Thousands have turned out in Hong Kong to pay tribute to Queen Elizabeth II since China closed one of the largest public gatherings in the former British colony more than two years ago in a show of political discontent.
A crowd of more than 2,500 people of varying ages lined up outside the British consulate for hours on Monday, bringing down the temperature. 33 °C (91 Fahrenheit), to leave flowers, framed photos and messages thanking the “Boss Lady” or “Lady Incharge” – as she was often known in Cantonese during the colonial years.
For some of them, it was not only a matter of mourning for an emperor who had ruled the city for 45 years, but a subtle form of protest about how China tightened its grip on the once free-wheeling and boisterous city. Beijing, which critics oppose, has seen a steady decline in its civil liberties since the British handed over sovereignty to Beijing 25 years ago.
Public gatherings have been rare since China enacted a national security law in June 2020 in an effort to quell the pro-democracy protests that have rocked the city since 2019. This clampdown, along with the coronavirus restrictions that critics claim, have effectively silenced most open forms of mass gathering or public discontent, sometimes co-opted for political purposes.
But in celebrating the monarchy and its symbols, some Hong Kongers have made no secret of their eagerness to forget the era for Hong Kong, the Chinese Communist Party, and local authorities recently took the opportunity to present school books. have seen. Those who claim that the city was never a colony. Instead the books refer to the period of British rule as “forced occupation”.
A retiree named Wing, who spoke to CNN outside the consulate on Monday but declined to give his full name, said it was “incredible” to be part of a mass gathering again.
“I get angry that the Hong Kong government is not showing respect (to the Queen) properly. They are afraid of being told by the Chinese government to them, but we were part of the colony,” said Wing, who was born in the 1960s .
Another, Sylvia Lee, said she was saddened to hear of the Queen’s death, adding that she was a symbol of stability around the world.
“No one lasts forever and we knew this day would someday come. She was a respected figure, and the government made many contributions to the development of Hong Kong during the colonial period, especially in the 70s and 80s, Lee told CNN, referring to a period when city-appointed governors built their public housing and transportation. basic infrastructure.
On the surface, the Queen’s mourning may not seem confrontational – especially as Chinese leader Xi Jinping and Hong Kong Chief Executive John Lee (a former police officer who began his career with the Royal Hong Kong Police Force in 1977) both offered their condolences. have been sent. to the United Kingdom.
But the display of affection is reminiscent of the city’s pro-democracy protests, during which protesters adopted the colonial flag as a sign of resistance to Chinese one-party rule.
In one infamous incident, protesters ransacked the city’s legislative chamber, replacing it with graffiti calling for universal suffrage while hanging the colonial flag over the council president’s seat.

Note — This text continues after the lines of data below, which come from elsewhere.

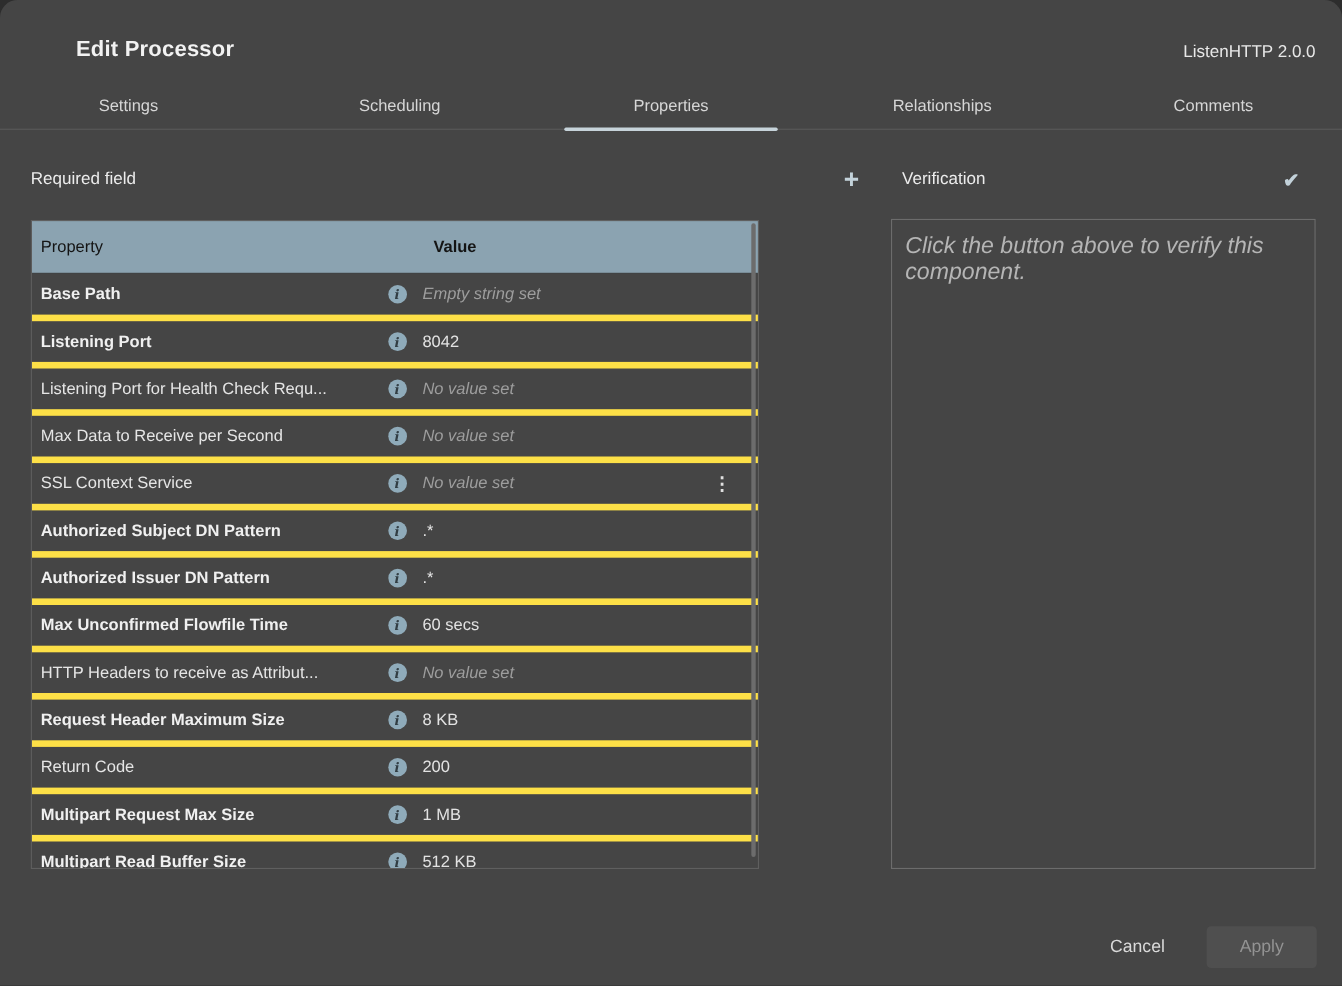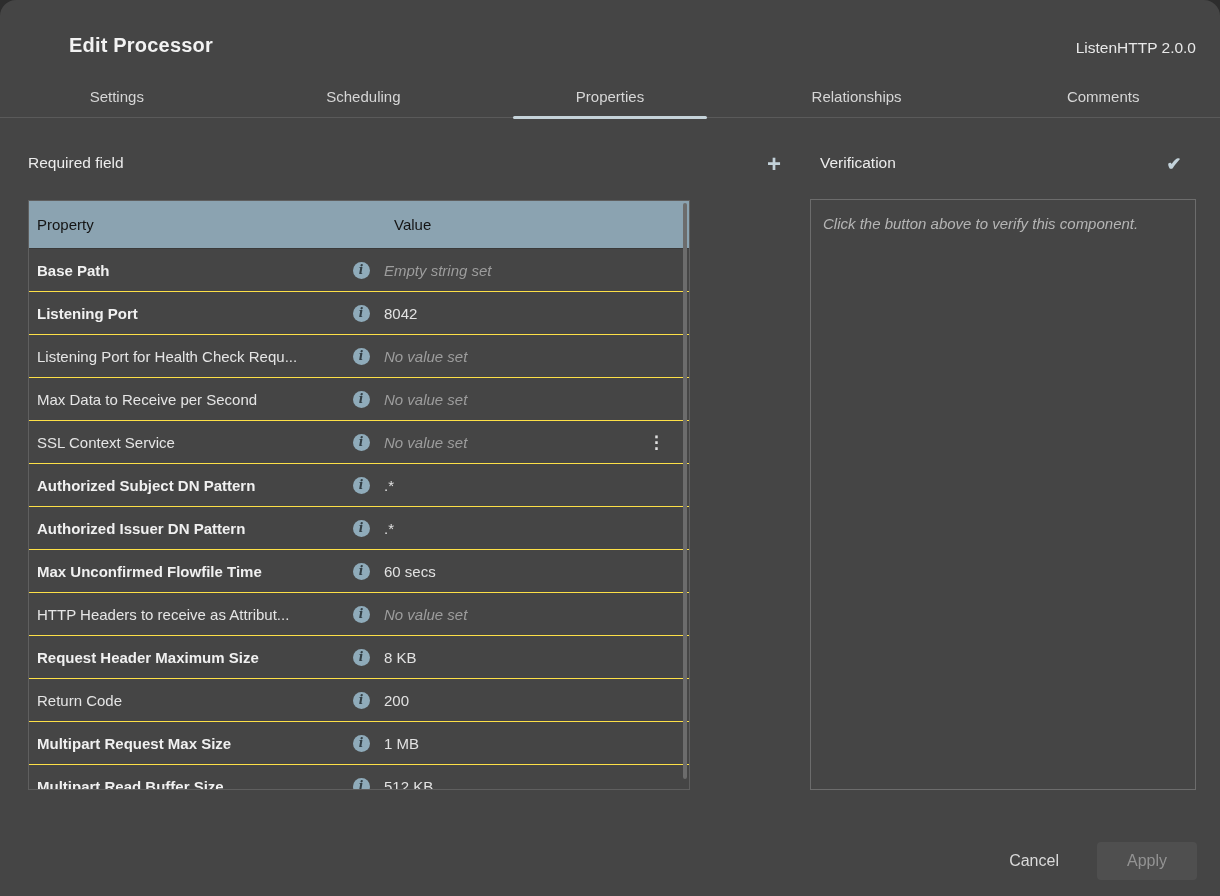--- a/index.html
+++ b/index.html
@@ -64,7 +64,7 @@
     border-bottom: 1px solid #3a3a3a;
   }
   .col-name-h { flex: 0 0 323px; padding-left: 8px; }
-  .col-value-h { flex: 1; padding-left: 42px; }
+  .col-value-h { flex: 1; padding-left: 42px; font-weight: bold; }
   .tbl-row {
     display: flex; align-items: center; height: 43px;
     border-bottom: 1px solid #fde047; position: relative;

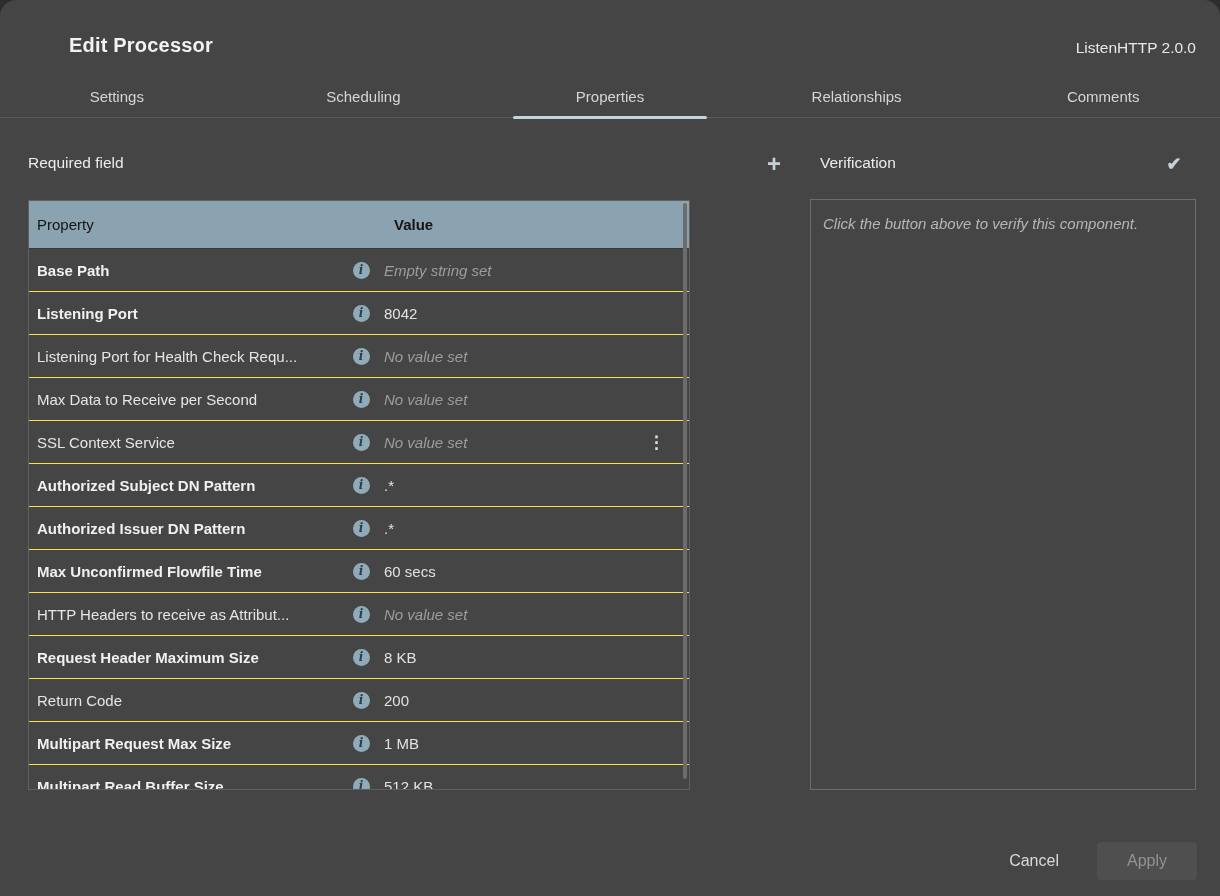--- a/index.html
+++ b/index.html
@@ -104,7 +104,7 @@
     padding: 12px 12px;
   }
   .verify-placeholder {
-    font-size: 15px; font-style: italic; color: #b5b5b5; line-height: 24px;
+    font-size: 21px; font-style: italic; color: #b5b5b5; line-height: 24px;
   }
   
   .footer {

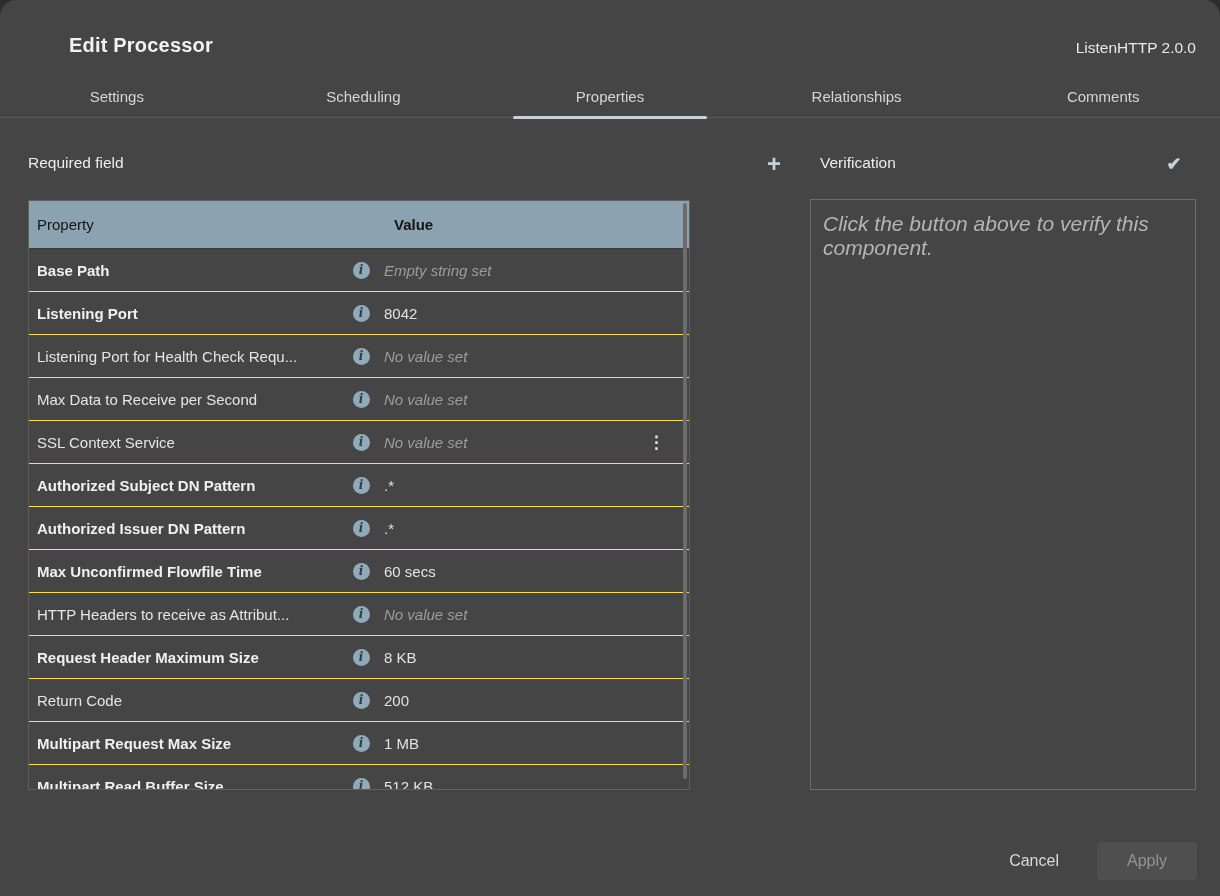--- a/index.html
+++ b/index.html
@@ -67,7 +67,7 @@
   .col-value-h { flex: 1; padding-left: 42px; font-weight: bold; }
   .tbl-row {
     display: flex; align-items: center; height: 43px;
-    border-bottom: 1px solid #fde047; position: relative;
+    border-bottom: 6px solid #fde047; position: relative;
     cursor: pointer;
   }
   .row-name {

Britain’s ties with Hong Kong date back to the 19th century, when the Empire’s desire to force opium on China – in trade and due to the illegal drug addiction of its population – forced China to cede land to the British as a result of two wars. Had to be
Britain ruled Hong Kong for 156 years until it was given back to China in 1997 as part of a longer-term settlement, but signs of British influence are the city’s use of English street names and the common law system. remain in.
Queen Elizabeth herself twice visited Hong Kong while the city was a British territory, while her son, now King Charles III, attended the handover ceremony.
Nevertheless, the city’s colonial past was not peaceful and not without its critics. Riots erupted in the 1960s, when protests against increased ferry fares and demands for better labor rights escalated into mass strikes and bomb attacks, which at times brought the city to a standstill.
In the wake of the protests, the British colonial government initiated a series of welfare reforms, including public housing programs and compulsory free education.
But colonial-era critics say Hong Kong people did not have universal suffrage even under British rule. And many felt that London neglected its duty at the time of the handover by failing to provide British citizenship to Hong Kongers, instead offering most limited passports that denied them the right to live and work in Britain. Gave. Since the introduction of the National Security Act, the UK has routed citizenship through a new type of visa.
“It was (the Queen’s) empire that, in 1997, handed us over to China against our will,” said Jeffrey Ngo, a Washington-based activist who was born during the last few years of colonial Hong Kong.
The NGO said it was too young to remember life under British rule, but said that older generations in Hong Kong viewed the reign of Queen Elizabeth II – particularly in her 1975 and 1986 visits – with tremendous love “Because they associate it with a free, simple, happy era.”
“The sentiment is understandable, given that the comfortable point of comparison is Hong Kong under Chinese rule. I respect his life experience, although it is not something I share. For me, it is impossible to separate the wealth and prestige of the monarchy from the violence and expansionism of the empire,” he said.
The NGO said the harsh laws being used by Beijing to prosecute pro-democracy activists today – such as the colonial-era law on sedition – were reminders that Britain’s legacy had a dark side as well.